There is a tension inside me, two arts pulling me, two loves demanding my attention.
I am a singer. I have always been a singer. I don’t know who I am without this identifier. Singing has been my defining activity for as long as I can remember. I would rather sing than do almost anything…at least, that’s how it has always been.
I am a writer. I am beginning to love this new identifier. I have come to love writing as much as I do singing. More, lately, if I am honest. I will wake first thing in the morning and want nothing better than to get my hands on the keyboard and type in the thoughts I had as I was falling asleep (if I remember them), or as I woke in the early morning hours before dawn. I see scenes play out in front of me, and I want to capture them with words.

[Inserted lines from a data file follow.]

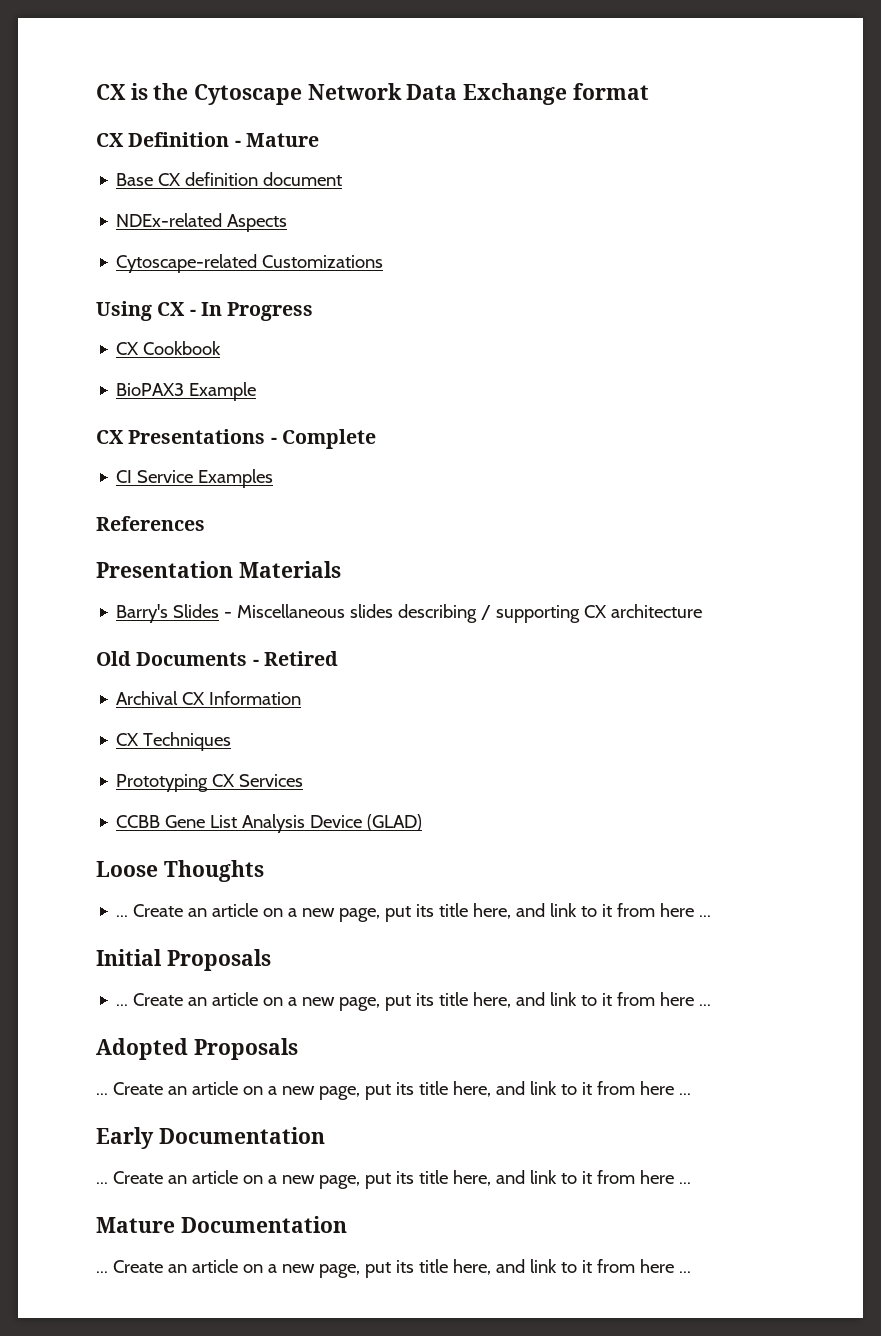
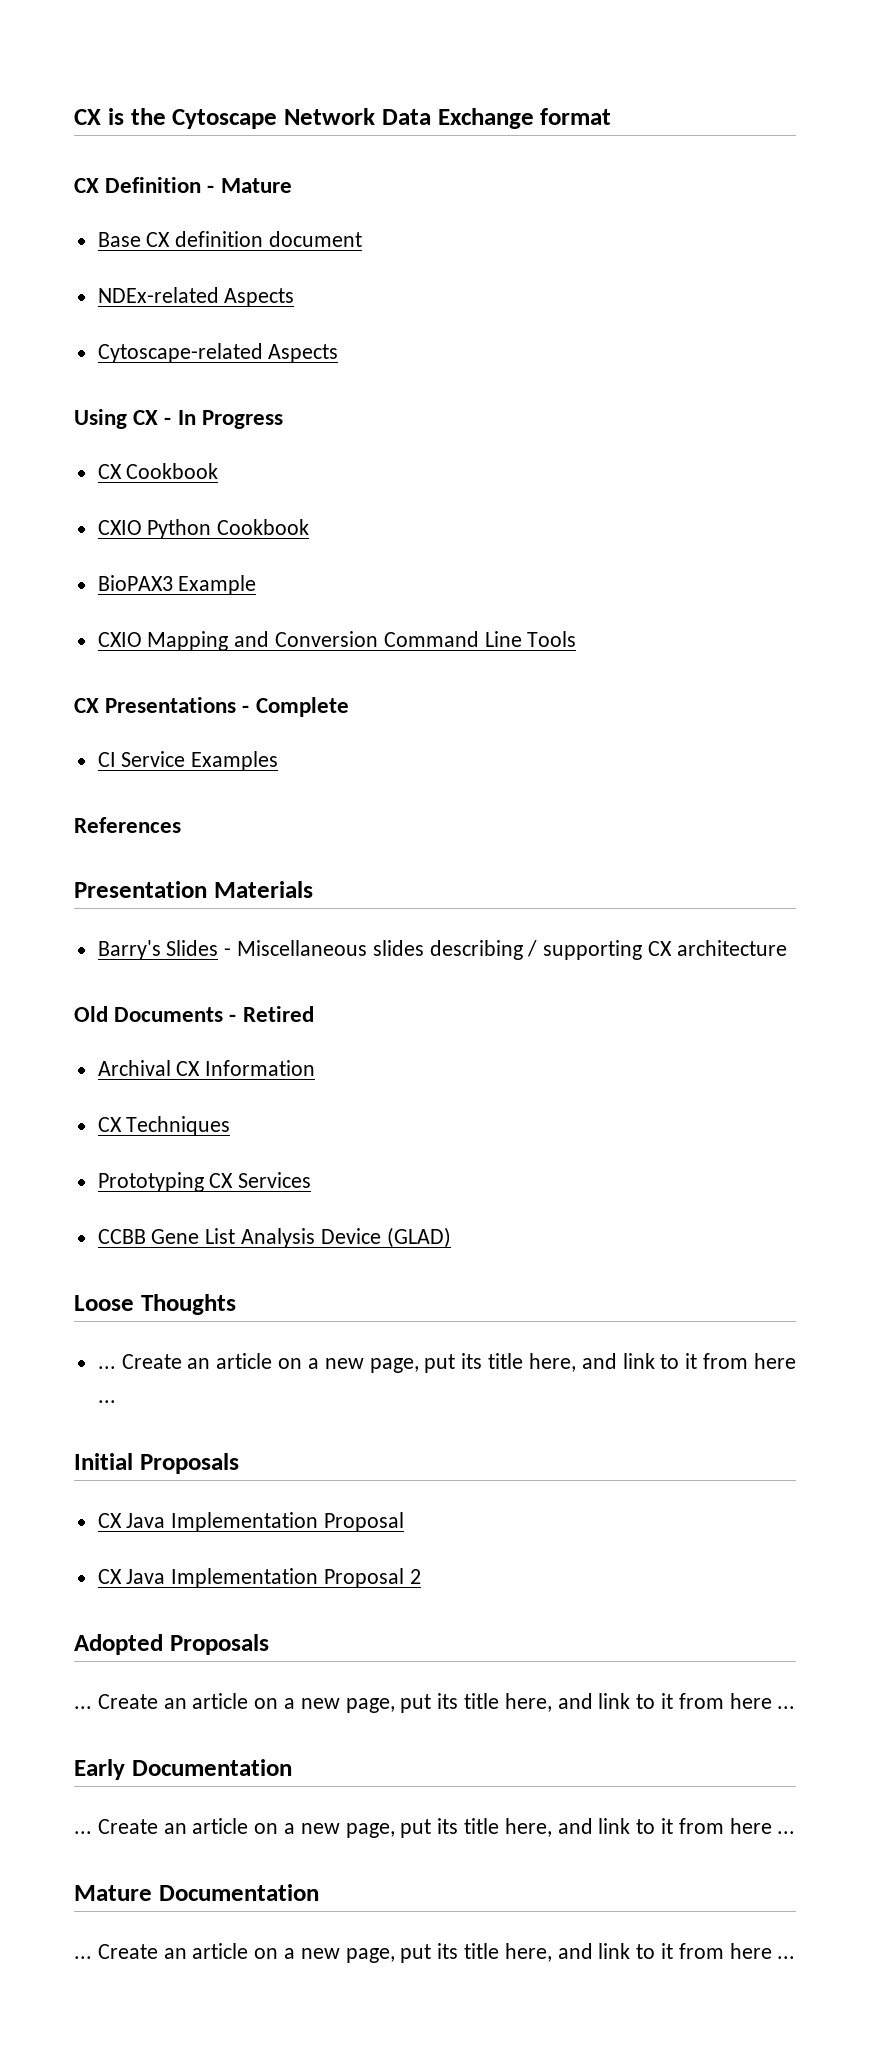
- Cytoscape-related Customizations
+ Cytoscape-related Aspects
+ CXIO Python Cookbook
+ CXIO Mapping and Conversion Command Line Tools
  Initial Proposals
- ... Create an article on a new page, put its title here, and link to it from here ...
+ CX Java Implementation Proposal
+ CX Java Implementation Proposal 2

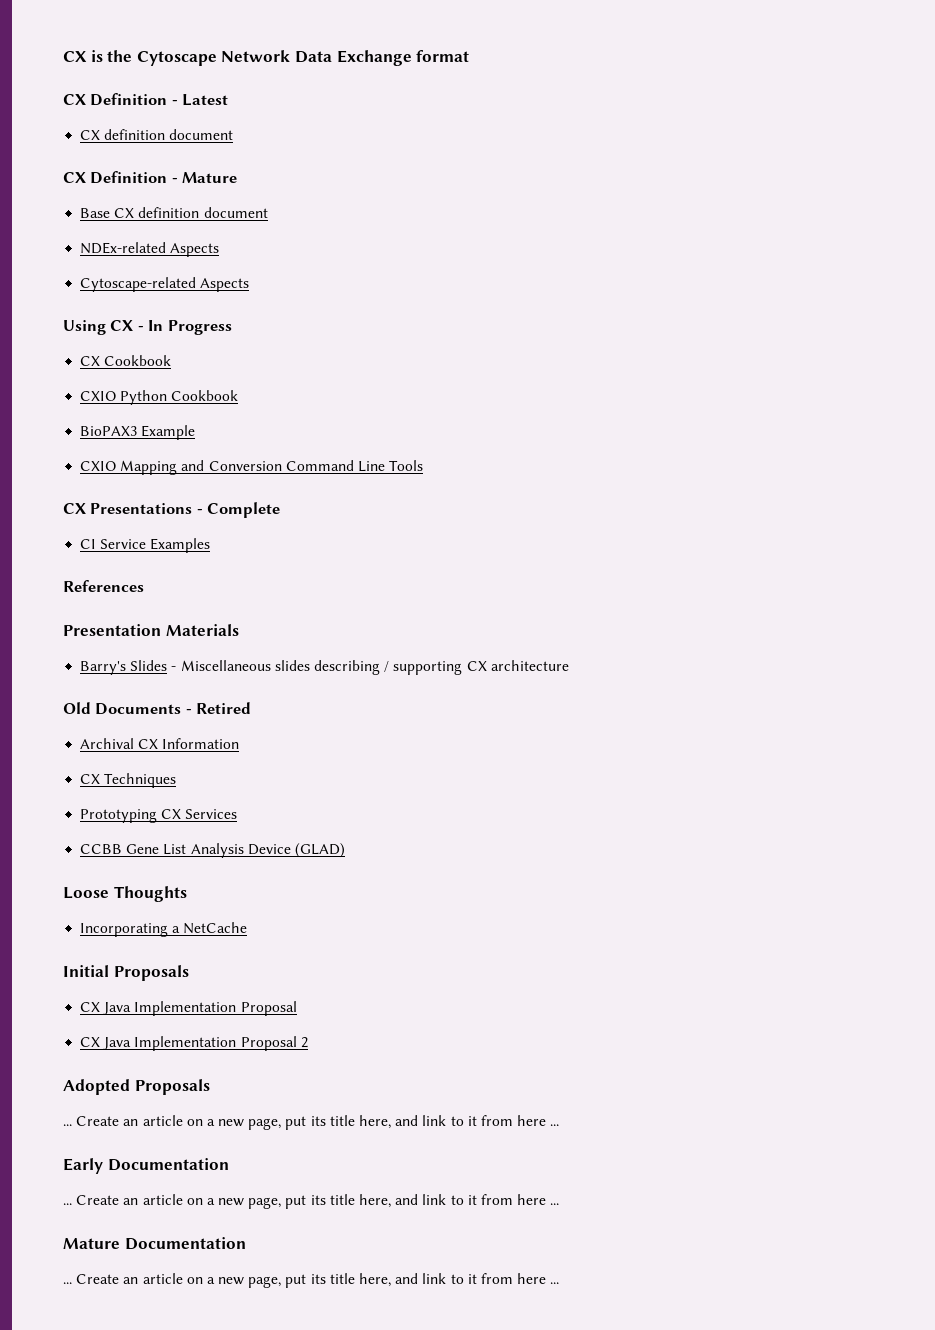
+ CX Definition - Latest
+ CX definition document
  Loose Thoughts
- ... Create an article on a new page, put its title here, and link to it from here ...
+ Incorporating a NetCache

And so the tension. How do I reconcile both, make them play nice with each other and let me have some peace? Theoretically, there isn’t any reason I can’t do both. But in reality… well, that’s another thing entirely. It is difficult for me to give my energy to both, as evidenced by the past weeks – I was supposed to be preparing for a recital while at the same time I was writing to meet a deadline. I eventually had to just give up the writing and concentrate on the singing. The writing project was turned in as-is, for someone else to tinker with. Luckily, that is precisely her job.
There is so much more to say, but I’m still working this out for myself. I am sure I will come back to it again. For now, it is enough to give words to my struggle.